In the listing beneath this line, copy exactly the lines starting with the one containing "[381,78,439,90] HINT2: ->" and going on through the one containing "[255,288,310,301] L'IMU ->".

● Data for review
------------------------------------------------

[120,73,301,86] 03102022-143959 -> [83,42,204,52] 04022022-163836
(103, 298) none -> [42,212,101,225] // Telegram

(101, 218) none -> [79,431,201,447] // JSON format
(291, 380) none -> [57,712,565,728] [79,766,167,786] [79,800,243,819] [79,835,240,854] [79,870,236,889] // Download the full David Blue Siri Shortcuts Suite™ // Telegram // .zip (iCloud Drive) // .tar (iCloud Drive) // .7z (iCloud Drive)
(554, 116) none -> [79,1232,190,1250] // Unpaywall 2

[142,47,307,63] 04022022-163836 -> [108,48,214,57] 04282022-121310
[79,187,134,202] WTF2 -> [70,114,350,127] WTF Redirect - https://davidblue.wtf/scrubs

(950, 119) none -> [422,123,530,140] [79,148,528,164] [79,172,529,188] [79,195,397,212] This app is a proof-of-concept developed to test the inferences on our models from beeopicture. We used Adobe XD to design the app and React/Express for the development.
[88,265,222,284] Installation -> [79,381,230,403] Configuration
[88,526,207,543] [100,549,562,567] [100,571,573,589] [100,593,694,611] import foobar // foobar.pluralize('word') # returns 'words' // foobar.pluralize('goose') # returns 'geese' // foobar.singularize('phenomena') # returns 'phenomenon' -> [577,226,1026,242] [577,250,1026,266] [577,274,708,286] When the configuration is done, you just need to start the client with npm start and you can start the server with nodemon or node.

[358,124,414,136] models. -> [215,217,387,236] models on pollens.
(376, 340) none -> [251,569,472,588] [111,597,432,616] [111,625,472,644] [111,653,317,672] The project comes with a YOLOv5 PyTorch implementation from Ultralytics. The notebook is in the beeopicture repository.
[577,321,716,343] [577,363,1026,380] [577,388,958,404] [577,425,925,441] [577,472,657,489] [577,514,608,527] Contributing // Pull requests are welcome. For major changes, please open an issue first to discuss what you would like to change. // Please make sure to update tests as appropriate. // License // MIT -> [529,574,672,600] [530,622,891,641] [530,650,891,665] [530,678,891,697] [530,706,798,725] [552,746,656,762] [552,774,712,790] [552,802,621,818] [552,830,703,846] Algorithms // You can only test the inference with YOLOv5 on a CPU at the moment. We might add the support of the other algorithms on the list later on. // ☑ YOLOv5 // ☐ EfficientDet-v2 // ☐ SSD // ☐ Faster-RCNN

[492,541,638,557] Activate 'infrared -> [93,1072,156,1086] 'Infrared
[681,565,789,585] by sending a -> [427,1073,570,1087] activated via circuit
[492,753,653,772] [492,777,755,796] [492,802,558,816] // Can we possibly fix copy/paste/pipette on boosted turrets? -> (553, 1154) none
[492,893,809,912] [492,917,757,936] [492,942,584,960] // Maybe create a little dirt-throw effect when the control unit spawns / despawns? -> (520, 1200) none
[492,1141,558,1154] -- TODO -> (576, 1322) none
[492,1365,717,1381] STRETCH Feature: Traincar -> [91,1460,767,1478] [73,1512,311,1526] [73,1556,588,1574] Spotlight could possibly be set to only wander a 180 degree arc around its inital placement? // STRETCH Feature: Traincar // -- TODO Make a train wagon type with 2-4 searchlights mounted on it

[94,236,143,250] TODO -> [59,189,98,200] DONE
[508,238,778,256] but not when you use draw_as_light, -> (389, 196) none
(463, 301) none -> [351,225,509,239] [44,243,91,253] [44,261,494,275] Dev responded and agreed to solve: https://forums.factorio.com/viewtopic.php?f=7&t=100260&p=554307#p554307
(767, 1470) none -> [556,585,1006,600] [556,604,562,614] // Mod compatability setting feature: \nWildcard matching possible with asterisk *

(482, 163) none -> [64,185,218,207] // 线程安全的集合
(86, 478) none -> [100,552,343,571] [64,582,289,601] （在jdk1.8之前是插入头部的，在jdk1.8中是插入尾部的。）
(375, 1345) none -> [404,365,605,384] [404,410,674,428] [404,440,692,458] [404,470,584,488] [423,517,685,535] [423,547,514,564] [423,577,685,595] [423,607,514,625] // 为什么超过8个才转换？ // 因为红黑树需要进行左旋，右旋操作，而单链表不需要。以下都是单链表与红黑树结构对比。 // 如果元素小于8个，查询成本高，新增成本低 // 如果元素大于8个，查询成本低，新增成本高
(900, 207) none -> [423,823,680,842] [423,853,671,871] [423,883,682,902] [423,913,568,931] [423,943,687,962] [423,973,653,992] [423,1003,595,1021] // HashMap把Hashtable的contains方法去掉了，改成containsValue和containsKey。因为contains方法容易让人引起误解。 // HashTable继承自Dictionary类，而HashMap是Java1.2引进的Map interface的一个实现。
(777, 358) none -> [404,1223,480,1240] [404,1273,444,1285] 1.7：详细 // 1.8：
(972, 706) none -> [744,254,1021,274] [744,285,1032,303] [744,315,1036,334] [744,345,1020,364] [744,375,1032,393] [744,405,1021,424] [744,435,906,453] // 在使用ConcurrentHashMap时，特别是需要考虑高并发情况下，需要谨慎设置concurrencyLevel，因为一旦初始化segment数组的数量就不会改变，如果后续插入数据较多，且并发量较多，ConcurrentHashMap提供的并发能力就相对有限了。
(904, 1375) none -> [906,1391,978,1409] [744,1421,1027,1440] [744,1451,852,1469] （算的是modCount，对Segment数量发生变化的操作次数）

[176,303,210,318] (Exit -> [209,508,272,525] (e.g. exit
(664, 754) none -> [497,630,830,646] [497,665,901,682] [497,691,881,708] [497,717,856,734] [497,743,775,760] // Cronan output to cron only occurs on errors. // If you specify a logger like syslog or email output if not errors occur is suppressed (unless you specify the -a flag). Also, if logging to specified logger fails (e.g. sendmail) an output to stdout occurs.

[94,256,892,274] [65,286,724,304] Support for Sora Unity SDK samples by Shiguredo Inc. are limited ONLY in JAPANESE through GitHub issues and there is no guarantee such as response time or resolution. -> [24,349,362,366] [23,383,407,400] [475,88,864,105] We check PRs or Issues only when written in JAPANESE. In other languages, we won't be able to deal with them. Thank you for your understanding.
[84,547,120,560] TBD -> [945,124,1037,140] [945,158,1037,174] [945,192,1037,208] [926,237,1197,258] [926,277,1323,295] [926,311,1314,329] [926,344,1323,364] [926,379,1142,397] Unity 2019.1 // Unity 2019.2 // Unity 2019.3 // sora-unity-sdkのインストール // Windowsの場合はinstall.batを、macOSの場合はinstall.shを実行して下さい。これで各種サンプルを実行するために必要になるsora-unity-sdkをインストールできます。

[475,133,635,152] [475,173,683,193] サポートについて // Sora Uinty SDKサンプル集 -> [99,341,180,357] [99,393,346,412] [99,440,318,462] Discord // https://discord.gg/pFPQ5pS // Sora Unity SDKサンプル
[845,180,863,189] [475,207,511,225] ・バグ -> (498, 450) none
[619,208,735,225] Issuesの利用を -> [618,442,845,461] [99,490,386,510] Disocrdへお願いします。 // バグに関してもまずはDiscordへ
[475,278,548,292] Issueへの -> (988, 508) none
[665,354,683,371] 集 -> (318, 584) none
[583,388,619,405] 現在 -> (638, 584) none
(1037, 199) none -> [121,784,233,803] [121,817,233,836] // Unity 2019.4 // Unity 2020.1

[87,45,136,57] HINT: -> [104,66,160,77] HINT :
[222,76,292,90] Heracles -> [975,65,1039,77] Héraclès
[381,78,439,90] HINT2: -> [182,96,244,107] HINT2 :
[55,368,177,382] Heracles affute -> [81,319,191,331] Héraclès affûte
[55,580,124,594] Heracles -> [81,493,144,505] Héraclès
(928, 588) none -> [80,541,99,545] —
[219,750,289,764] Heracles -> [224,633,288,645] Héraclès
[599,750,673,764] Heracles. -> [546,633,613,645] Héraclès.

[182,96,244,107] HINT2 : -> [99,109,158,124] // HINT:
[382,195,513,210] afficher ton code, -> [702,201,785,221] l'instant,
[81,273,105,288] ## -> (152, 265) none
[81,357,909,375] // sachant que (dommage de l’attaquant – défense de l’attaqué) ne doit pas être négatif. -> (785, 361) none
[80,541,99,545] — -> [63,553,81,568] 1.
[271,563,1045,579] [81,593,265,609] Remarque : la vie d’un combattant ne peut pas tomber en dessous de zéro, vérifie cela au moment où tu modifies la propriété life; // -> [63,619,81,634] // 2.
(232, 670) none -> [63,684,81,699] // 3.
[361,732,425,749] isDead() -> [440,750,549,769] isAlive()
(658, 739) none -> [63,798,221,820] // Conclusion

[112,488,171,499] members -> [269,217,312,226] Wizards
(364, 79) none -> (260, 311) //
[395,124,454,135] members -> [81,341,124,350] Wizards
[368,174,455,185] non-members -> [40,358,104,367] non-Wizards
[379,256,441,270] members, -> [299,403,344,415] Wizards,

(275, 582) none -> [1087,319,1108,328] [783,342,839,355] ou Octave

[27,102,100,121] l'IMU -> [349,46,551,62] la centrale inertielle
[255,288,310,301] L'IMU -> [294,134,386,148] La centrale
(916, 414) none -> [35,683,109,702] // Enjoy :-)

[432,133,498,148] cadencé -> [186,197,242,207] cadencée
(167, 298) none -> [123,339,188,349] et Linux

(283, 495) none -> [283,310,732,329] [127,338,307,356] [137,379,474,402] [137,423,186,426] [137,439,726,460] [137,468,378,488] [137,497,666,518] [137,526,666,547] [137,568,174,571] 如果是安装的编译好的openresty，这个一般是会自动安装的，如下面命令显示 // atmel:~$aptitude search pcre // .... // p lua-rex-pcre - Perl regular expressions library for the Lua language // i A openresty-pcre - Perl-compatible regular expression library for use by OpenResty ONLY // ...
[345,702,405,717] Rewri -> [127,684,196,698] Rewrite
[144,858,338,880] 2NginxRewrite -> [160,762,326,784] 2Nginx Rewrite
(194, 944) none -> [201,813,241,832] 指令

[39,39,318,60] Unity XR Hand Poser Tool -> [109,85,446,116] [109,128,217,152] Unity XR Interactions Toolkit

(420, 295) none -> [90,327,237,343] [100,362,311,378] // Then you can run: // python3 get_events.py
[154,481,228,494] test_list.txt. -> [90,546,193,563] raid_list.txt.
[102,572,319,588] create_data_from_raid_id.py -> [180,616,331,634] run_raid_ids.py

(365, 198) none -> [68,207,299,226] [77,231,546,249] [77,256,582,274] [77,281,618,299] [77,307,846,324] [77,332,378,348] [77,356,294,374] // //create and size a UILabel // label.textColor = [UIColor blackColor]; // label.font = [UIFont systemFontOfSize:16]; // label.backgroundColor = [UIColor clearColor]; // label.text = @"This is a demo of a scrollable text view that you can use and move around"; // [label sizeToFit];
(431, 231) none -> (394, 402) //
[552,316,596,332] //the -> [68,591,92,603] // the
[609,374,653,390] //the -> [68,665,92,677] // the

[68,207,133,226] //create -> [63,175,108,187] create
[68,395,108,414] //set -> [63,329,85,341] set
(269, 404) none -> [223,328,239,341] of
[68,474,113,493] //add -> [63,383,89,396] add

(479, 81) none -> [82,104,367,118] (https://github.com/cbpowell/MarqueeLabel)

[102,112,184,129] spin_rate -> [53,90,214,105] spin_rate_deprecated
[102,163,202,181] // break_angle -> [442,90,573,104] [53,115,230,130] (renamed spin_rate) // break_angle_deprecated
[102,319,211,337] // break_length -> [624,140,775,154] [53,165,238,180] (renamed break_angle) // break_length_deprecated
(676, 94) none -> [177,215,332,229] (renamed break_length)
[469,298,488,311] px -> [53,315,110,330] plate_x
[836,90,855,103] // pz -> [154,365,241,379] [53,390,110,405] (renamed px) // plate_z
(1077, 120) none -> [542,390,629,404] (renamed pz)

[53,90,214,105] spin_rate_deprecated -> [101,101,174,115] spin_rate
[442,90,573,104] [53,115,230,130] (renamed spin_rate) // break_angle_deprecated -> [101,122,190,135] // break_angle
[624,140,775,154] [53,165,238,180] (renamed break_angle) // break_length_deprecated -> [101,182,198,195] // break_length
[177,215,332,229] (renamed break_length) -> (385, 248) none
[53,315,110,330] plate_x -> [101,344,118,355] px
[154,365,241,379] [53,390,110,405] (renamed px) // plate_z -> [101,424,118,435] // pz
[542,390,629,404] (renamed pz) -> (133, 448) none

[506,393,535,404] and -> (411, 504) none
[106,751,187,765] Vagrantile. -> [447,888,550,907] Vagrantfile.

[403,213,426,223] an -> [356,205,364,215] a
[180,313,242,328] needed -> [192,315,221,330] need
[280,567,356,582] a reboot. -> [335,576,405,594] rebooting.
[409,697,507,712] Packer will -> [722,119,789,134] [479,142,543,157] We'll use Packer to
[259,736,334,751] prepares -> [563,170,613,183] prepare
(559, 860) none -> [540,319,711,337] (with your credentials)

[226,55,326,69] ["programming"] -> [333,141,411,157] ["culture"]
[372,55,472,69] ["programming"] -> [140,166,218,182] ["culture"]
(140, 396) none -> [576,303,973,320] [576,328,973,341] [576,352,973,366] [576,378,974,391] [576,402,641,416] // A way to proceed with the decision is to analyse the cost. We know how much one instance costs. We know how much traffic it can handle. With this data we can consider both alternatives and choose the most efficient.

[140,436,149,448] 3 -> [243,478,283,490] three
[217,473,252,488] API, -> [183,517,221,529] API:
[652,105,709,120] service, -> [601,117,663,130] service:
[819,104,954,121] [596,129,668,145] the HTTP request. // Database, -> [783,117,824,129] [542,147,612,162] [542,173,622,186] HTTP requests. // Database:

------------------------------------------------

● Exercise solution
[381,78,439,90] HINT2: -> [182,96,244,107] HINT2 :
[55,368,177,382] Heracles affute -> [81,319,191,331] Héraclès affûte
[55,580,124,594] Heracles -> [81,493,144,505] Héraclès
(928, 588) none -> [80,541,99,545] —
[219,750,289,764] Heracles -> [224,633,288,645] Héraclès
[599,750,673,764] Heracles. -> [546,633,613,645] Héraclès.

[182,96,244,107] HINT2 : -> [99,109,158,124] // HINT:
[382,195,513,210] afficher ton code, -> [702,201,785,221] l'instant,
[81,273,105,288] ## -> (152, 265) none
[81,357,909,375] // sachant que (dommage de l’attaquant – défense de l’attaqué) ne doit pas être négatif. -> (785, 361) none
[80,541,99,545] — -> [63,553,81,568] 1.
[271,563,1045,579] [81,593,265,609] Remarque : la vie d’un combattant ne peut pas tomber en dessous de zéro, vérifie cela au moment où tu modifies la propriété life; // -> [63,619,81,634] // 2.
(232, 670) none -> [63,684,81,699] // 3.
[361,732,425,749] isDead() -> [440,750,549,769] isAlive()
(658, 739) none -> [63,798,221,820] // Conclusion

[112,488,171,499] members -> [269,217,312,226] Wizards
(364, 79) none -> (260, 311) //
[395,124,454,135] members -> [81,341,124,350] Wizards
[368,174,455,185] non-members -> [40,358,104,367] non-Wizards
[379,256,441,270] members, -> [299,403,344,415] Wizards,

(275, 582) none -> [1087,319,1108,328] [783,342,839,355] ou Octave

[27,102,100,121] l'IMU -> [349,46,551,62] la centrale inertielle
[255,288,310,301] L'IMU -> [294,134,386,148] La centrale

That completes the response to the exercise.